#### Exercise data:
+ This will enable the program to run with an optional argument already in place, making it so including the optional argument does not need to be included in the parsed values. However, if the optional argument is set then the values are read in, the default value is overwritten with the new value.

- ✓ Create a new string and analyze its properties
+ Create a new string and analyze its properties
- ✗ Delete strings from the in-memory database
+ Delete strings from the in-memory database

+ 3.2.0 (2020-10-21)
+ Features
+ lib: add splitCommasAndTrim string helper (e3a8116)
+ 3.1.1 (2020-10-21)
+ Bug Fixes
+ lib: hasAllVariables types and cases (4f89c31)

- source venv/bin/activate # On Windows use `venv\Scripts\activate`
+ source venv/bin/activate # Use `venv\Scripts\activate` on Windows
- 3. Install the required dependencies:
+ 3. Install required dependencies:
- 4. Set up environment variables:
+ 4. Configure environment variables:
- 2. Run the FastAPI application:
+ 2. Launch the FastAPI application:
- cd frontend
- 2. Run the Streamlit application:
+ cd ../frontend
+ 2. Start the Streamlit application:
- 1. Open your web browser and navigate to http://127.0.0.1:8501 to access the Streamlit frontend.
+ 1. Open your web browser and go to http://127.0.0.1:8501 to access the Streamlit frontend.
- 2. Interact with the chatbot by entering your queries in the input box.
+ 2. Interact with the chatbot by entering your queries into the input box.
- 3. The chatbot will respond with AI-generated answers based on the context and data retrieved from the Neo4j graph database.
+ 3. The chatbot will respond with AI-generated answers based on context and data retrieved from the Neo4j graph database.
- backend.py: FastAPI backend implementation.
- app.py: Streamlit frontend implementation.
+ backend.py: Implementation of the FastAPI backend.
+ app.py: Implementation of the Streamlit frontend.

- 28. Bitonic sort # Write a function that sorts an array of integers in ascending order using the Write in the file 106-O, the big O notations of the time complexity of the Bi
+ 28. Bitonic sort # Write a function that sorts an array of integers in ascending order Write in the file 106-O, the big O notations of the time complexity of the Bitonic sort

#### Assignment:
Nothing should be left out: return all of the records exactly.

#### Answer space:
+ This will enable the program to run with an optional argument already in place, making it so including the optional argument does not need to be included in the parsed values. However, if the optional argument is set then the values are read in, the default value is overwritten with the new value.

- ✓ Create a new string and analyze its properties
+ Create a new string and analyze its properties
- ✗ Delete strings from the in-memory database
+ Delete strings from the in-memory database

+ 3.2.0 (2020-10-21)
+ Features
+ lib: add splitCommasAndTrim string helper (e3a8116)
+ 3.1.1 (2020-10-21)
+ Bug Fixes
+ lib: hasAllVariables types and cases (4f89c31)

- source venv/bin/activate # On Windows use `venv\Scripts\activate`
+ source venv/bin/activate # Use `venv\Scripts\activate` on Windows
- 3. Install the required dependencies:
+ 3. Install required dependencies:
- 4. Set up environment variables:
+ 4. Configure environment variables:
- 2. Run the FastAPI application:
+ 2. Launch the FastAPI application:
- cd frontend
- 2. Run the Streamlit application:
+ cd ../frontend
+ 2. Start the Streamlit application:
- 1. Open your web browser and navigate to http://127.0.0.1:8501 to access the Streamlit frontend.
+ 1. Open your web browser and go to http://127.0.0.1:8501 to access the Streamlit frontend.
- 2. Interact with the chatbot by entering your queries in the input box.
+ 2. Interact with the chatbot by entering your queries into the input box.
- 3. The chatbot will respond with AI-generated answers based on the context and data retrieved from the Neo4j graph database.
+ 3. The chatbot will respond with AI-generated answers based on context and data retrieved from the Neo4j graph database.
- backend.py: FastAPI backend implementation.
- app.py: Streamlit frontend implementation.
+ backend.py: Implementation of the FastAPI backend.
+ app.py: Implementation of the Streamlit frontend.

- 28. Bitonic sort # Write a function that sorts an array of integers in ascending order using the Write in the file 106-O, the big O notations of the time complexity of the Bi
+ 28. Bitonic sort # Write a function that sorts an array of integers in ascending order Write in the file 106-O, the big O notations of the time complexity of the Bitonic sort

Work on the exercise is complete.